From fd1e7fcffe65676d5c0d333a3c1162eaf796d3a9 Mon Sep 17 00:00:00 2001
From: Aecio Santos <aecio.solando@gmail.com>
Date: Sun, 13 May 2018 20:10:55 -0400
Subject: [PATCH] SimpleRobotRulesParser: Expose MAX_CRAWL_DELAY #194

- Makes MAX_CRAWL_DELAY configurable through class constructor
---
 CHANGES.txt                                   |  1 +
 .../robots/SimpleRobotRulesParser.java        | 27 +++++++++++++------
 2 files changed, 20 insertions(+), 8 deletions(-)
diff --git a/CHANGES.txt b/CHANGES.txt
index 4f09713..06a7991 100644
--- a/CHANGES.txt
+++ b/CHANGES.txt
@@ -13,6 +13,7 @@ Current Development 0.10-SNAPSHOT (yyyy-mm-dd)
 - Handle new suffixes in PaidLevelDomain (kkrugler) #183
 - Remove Tika dependency (kkrugler) #199
 - Improve MIME detection for sitemaps (sebastian-nagel) #200
+- SimpleRobotRulesParser: Expose MAX_CRAWL_DELAY #194
 
 Release 0.9 (2017-10-27)
 - [Sitemaps] Removed DOM-based sitemap parser (jnioche) #177
diff --git a/src/main/java/crawlercommons/robots/SimpleRobotRulesParser.java b/src/main/java/crawlercommons/robots/SimpleRobotRulesParser.java
index 4354f41..d49b157 100644
--- a/src/main/java/crawlercommons/robots/SimpleRobotRulesParser.java
+++ b/src/main/java/crawlercommons/robots/SimpleRobotRulesParser.java
@@ -69,8 +69,9 @@ import crawlercommons.robots.SimpleRobotRules.RobotRulesMode;
  * <p>
  * The crawl delay is parsed and added to the rules. Note that if the crawl
  * delay inside the file exceeds a maximum value, the crawling of all resources
- * is prohibited. The maximum value is defined with {@link #MAX_CRAWL_DELAY}=
- * {@value #MAX_CRAWL_DELAY}.
+ * is prohibited. The default maximum value is defined with
+ * {@link #DEFAULT_MAX_CRAWL_DELAY}={@value #DEFAULT_MAX_CRAWL_DELAY}. The
+ * default value can be changed using the constructor.
  * </p>
  * 
  * <p>
@@ -341,14 +342,24 @@ public class SimpleRobotRulesParser extends BaseRobotsParser {
     private static final Pattern USER_AGENT_PATTERN = Pattern.compile("(?i)user-agent:");
 
     // Max # of warnings during parse of any one robots.txt file.
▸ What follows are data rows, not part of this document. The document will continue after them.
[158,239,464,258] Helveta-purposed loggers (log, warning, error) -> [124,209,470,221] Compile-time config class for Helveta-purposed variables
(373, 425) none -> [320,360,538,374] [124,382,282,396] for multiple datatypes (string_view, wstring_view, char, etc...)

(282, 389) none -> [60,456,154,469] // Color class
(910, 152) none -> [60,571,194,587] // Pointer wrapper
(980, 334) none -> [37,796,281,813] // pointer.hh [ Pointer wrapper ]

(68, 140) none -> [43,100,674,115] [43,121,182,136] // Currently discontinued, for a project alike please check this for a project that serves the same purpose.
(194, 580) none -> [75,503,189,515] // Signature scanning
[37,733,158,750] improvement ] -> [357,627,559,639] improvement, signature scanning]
-    private static final int MAX_WARNINGS = 5;
+    private static final int DEFAULT_MAX_WARNINGS = 5;
 
     // Max value for crawl delay we'll use from robots.txt file. If the value is
-    // greater
-    // than this, we'll skip all pages.
-    private static final long MAX_CRAWL_DELAY = 300000;
+    // greater than this, we'll skip all pages.
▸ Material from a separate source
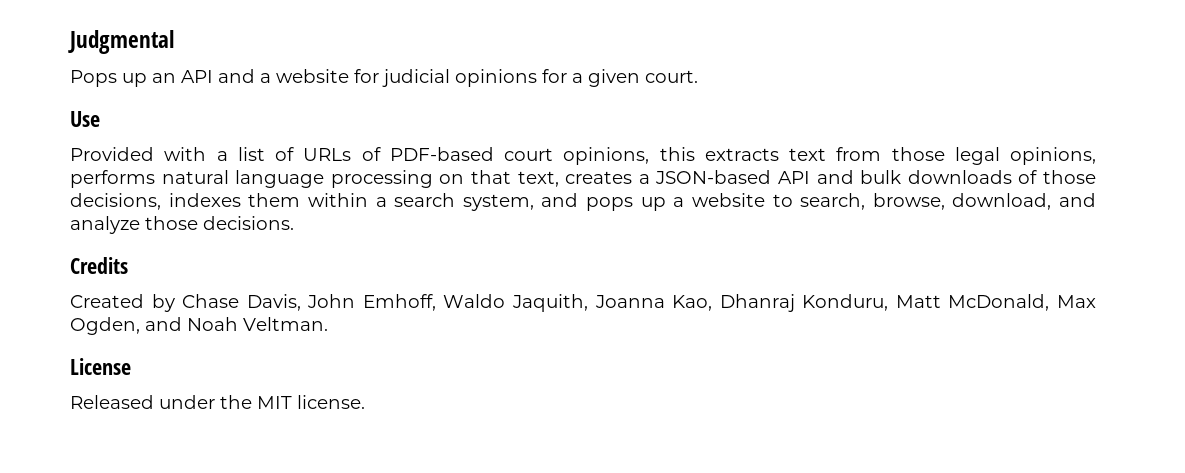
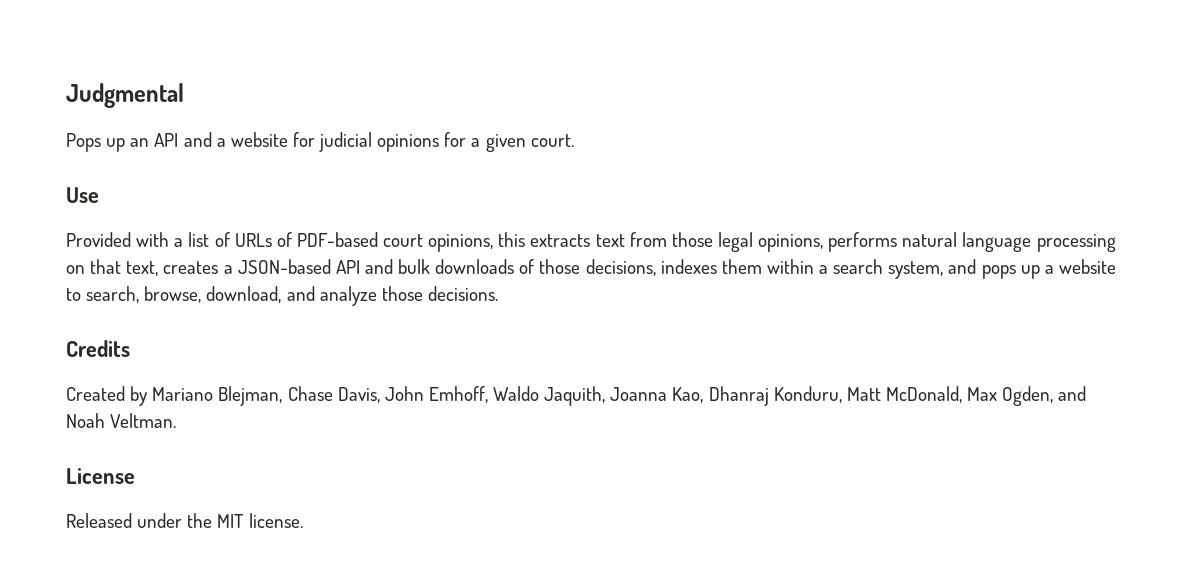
(175, 303) none -> [152,386,283,406] Mariano Blejman,

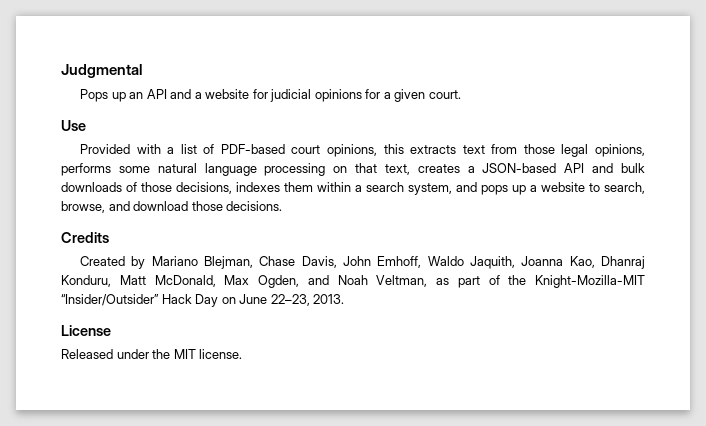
[234,232,292,247] URLs of -> (215, 149) none
(898, 242) none -> [118,166,150,173] some
[206,286,377,306] download, and analyze -> [108,201,189,211] and download
[110,413,177,428] Veltman. -> [376,275,645,288] [61,294,345,307] Veltman, as part of the Knight-Mozilla-MIT “Insider/Outsider” Hack Day on June 22–23, 2013.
+    private static final long DEFAULT_MAX_CRAWL_DELAY = 300000;
 
     private int _numWarnings;
+    private int _maxWarnings;
+    private long _maxCrawlDelay;
+
+    public SimpleRobotRulesParser() {
+        this(DEFAULT_MAX_CRAWL_DELAY, DEFAULT_MAX_WARNINGS);
+    }
+
+    public SimpleRobotRulesParser(long maxCrawlDelay, int maxWarnings) {
+        this._maxCrawlDelay = maxCrawlDelay;
+        this._maxWarnings = maxWarnings;
+    }
 
     @Override
     public BaseRobotRules failedFetch(int httpStatusCode) {
@@ -522,7 +533,7 @@ public class SimpleRobotRulesParser extends BaseRobotsParser {
         }
 
         SimpleRobotRules result = parseState.getRobotRules();
-        if (result.getCrawlDelay() > MAX_CRAWL_DELAY) {
+        if (result.getCrawlDelay() > _maxCrawlDelay) {
             // Some evil sites use a value like 3600 (seconds) for the crawl
             // delay, which would
             // cause lots of problems for us.
@@ -541,7 +552,7 @@ public class SimpleRobotRulesParser extends BaseRobotsParser {
             LOGGER.warn("Problem processing robots.txt for {}", url);
         }
 
-        if (_numWarnings < MAX_WARNINGS) {
+        if (_numWarnings < _maxWarnings) {
             LOGGER.warn("\t {}", msg);
         }
     }